Semantic Embeddings of Chemical Elements for Enhanced Materials Inference and Discovery

arXiv cs.CL / 4/30/2026

💬 OpinionIdeas & Deep AnalysisModels & Research

Key Points

  • The paper introduces a framework to generate universal semantic embeddings for chemical elements to improve materials inference and accelerate discovery.
  • It uses ElementBERT, a BERT-based model trained on 1.29 million abstracts related to alloy science, to learn latent, alloy-specific contextual relationships.
  • The resulting semantic embeddings act as robust elemental descriptors and reportedly outperform traditional empirical descriptors across several downstream tasks.
  • The framework improves performance in predicting mechanical/transformation properties, classifying phase structures, and optimizing materials properties using Bayesian optimization.
  • Experiments on titanium, high-entropy, and shape memory alloys show up to 23% gains in prediction accuracy, with ElementBERT also beating general-purpose BERT variants.

Abstract

We present a framework for generating universal semantic embeddings of chemical elements to advance materials inference and discovery.
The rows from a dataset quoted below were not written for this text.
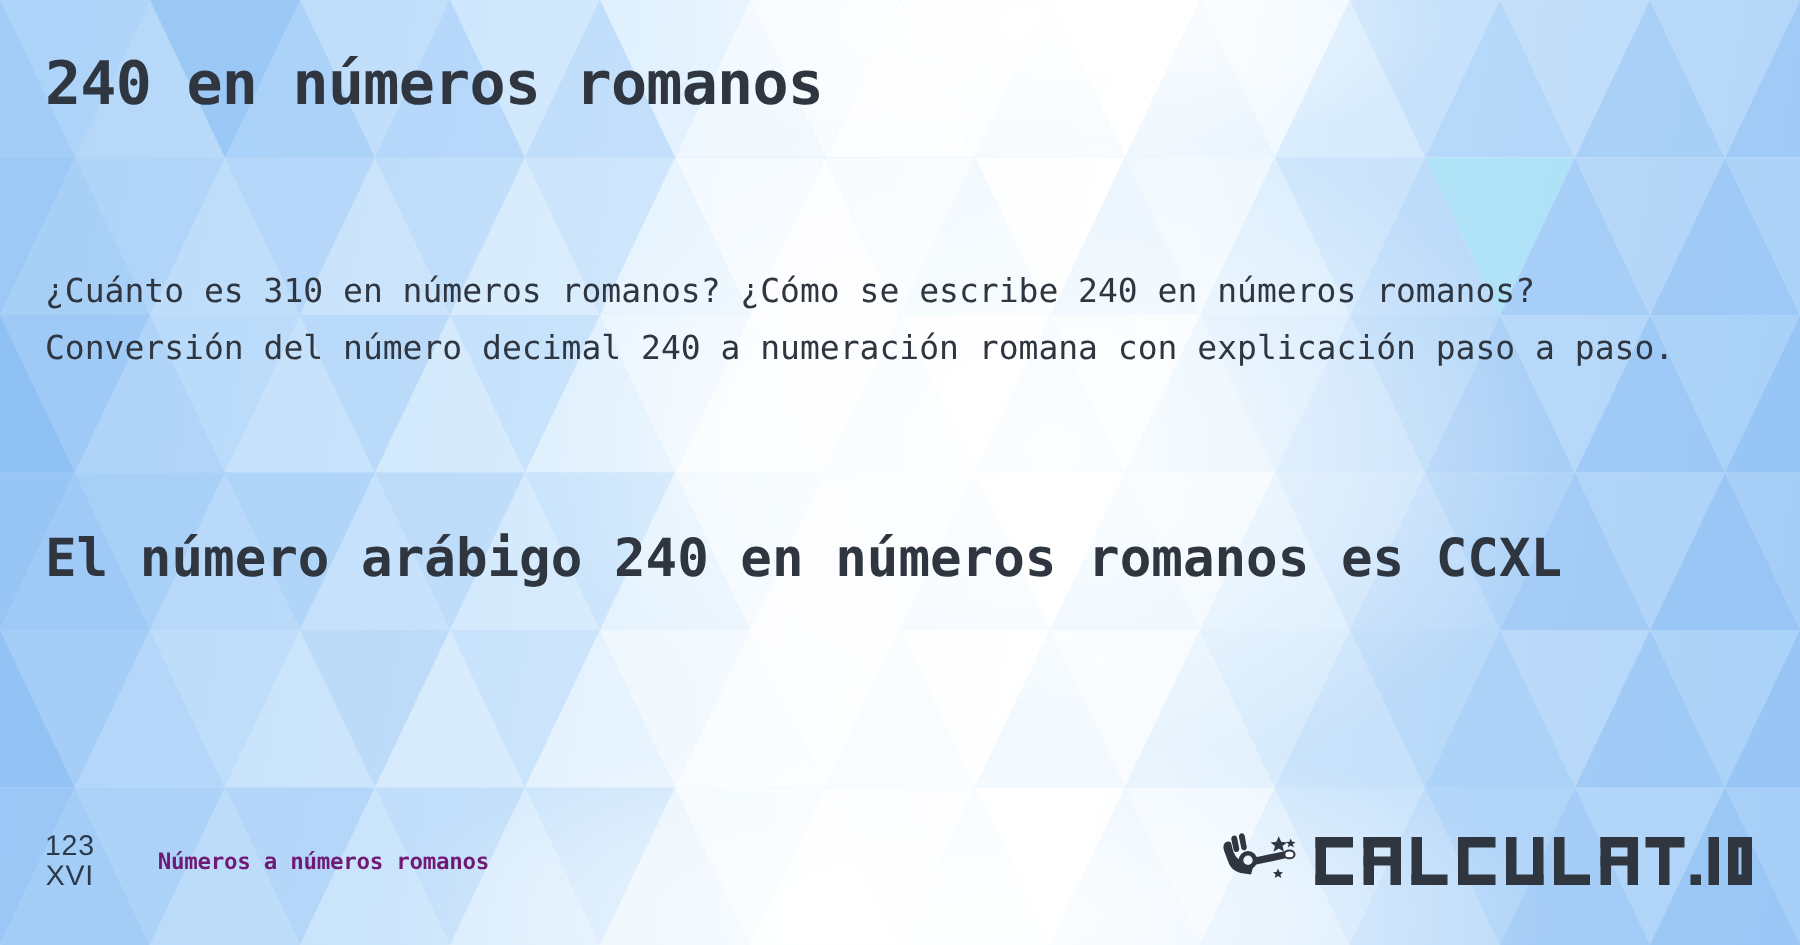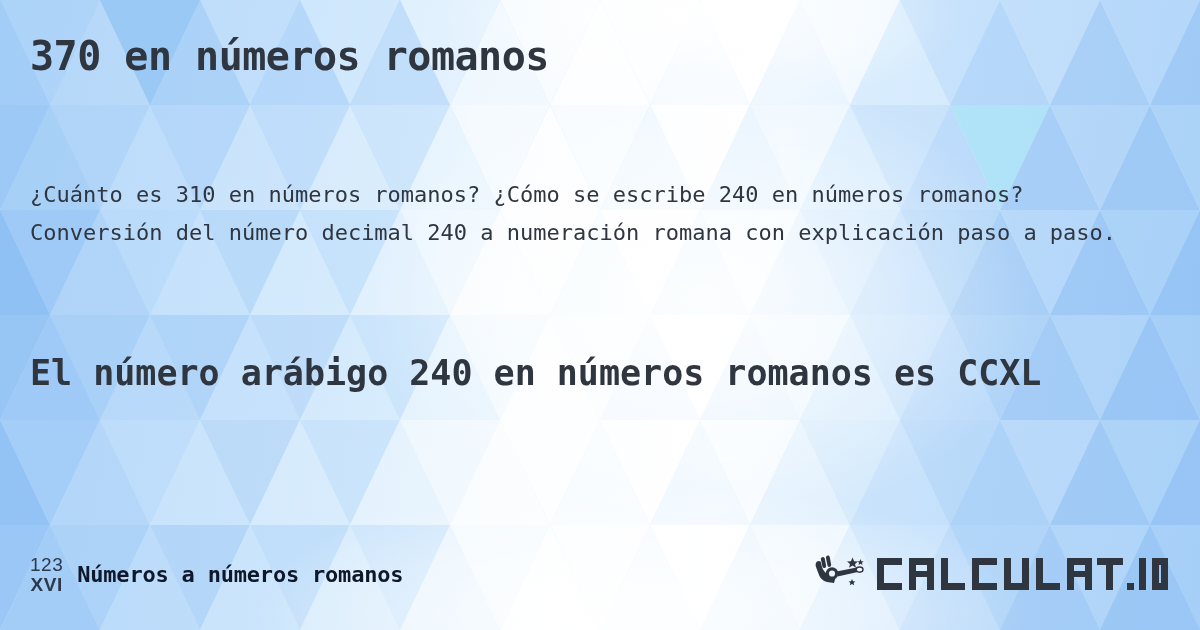"370 en números romanos" h1 { text: 370 -> 240 }
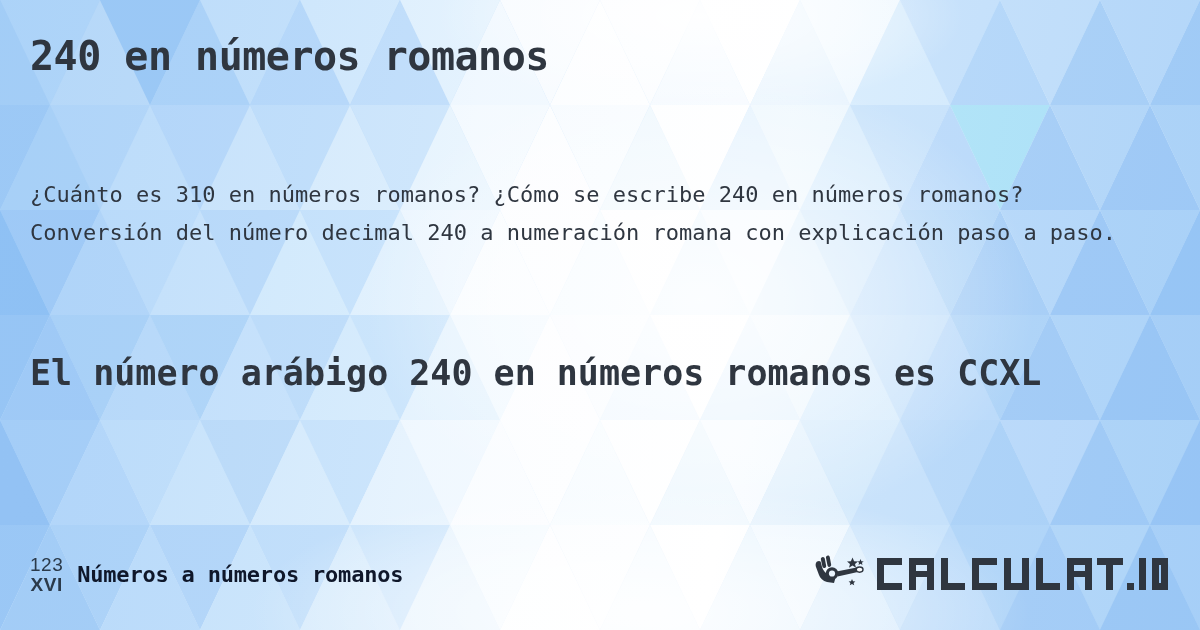"XVI" #fraction-logo .den { font-weight: bold -> none }
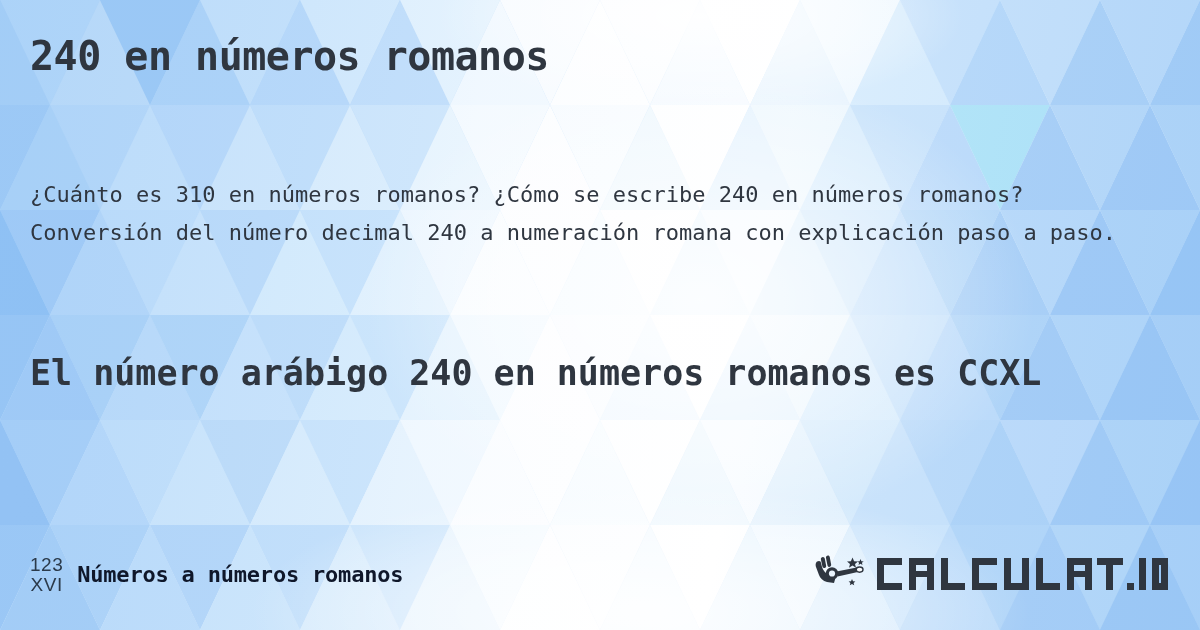"Números a números romanos" #footer-site-label { color: #0f172a -> #701a75; font-size: 22px -> 15px; margin-left: none -> 28px }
This framework leverages ElementBERT, a domain-specific BERT-based natural language processing model trained on 1.29 million abstracts of alloy-related scientific papers, to capture latent knowledge and contextual relationships specific to alloys. These semantic embeddings serve as robust elemental descriptors, consistently outperforming traditional empirical descriptors with significant improvements across multiple downstream tasks. These include predicting mechanical and transformation properties, classifying phase structures, and optimizing materials properties via Bayesian optimization. Applications to titanium alloys, high-entropy alloys, and shape memory alloys demonstrate up to 23% gains in prediction accuracy. Our results show that ElementBERT surpasses general-purpose BERT variants by encoding specialized alloy knowledge. By bridging contextual insights from scientific literature with quantitative inference, our framework accelerates the discovery and optimization of advanced materials, with potential applications extending beyond alloys to other material classes.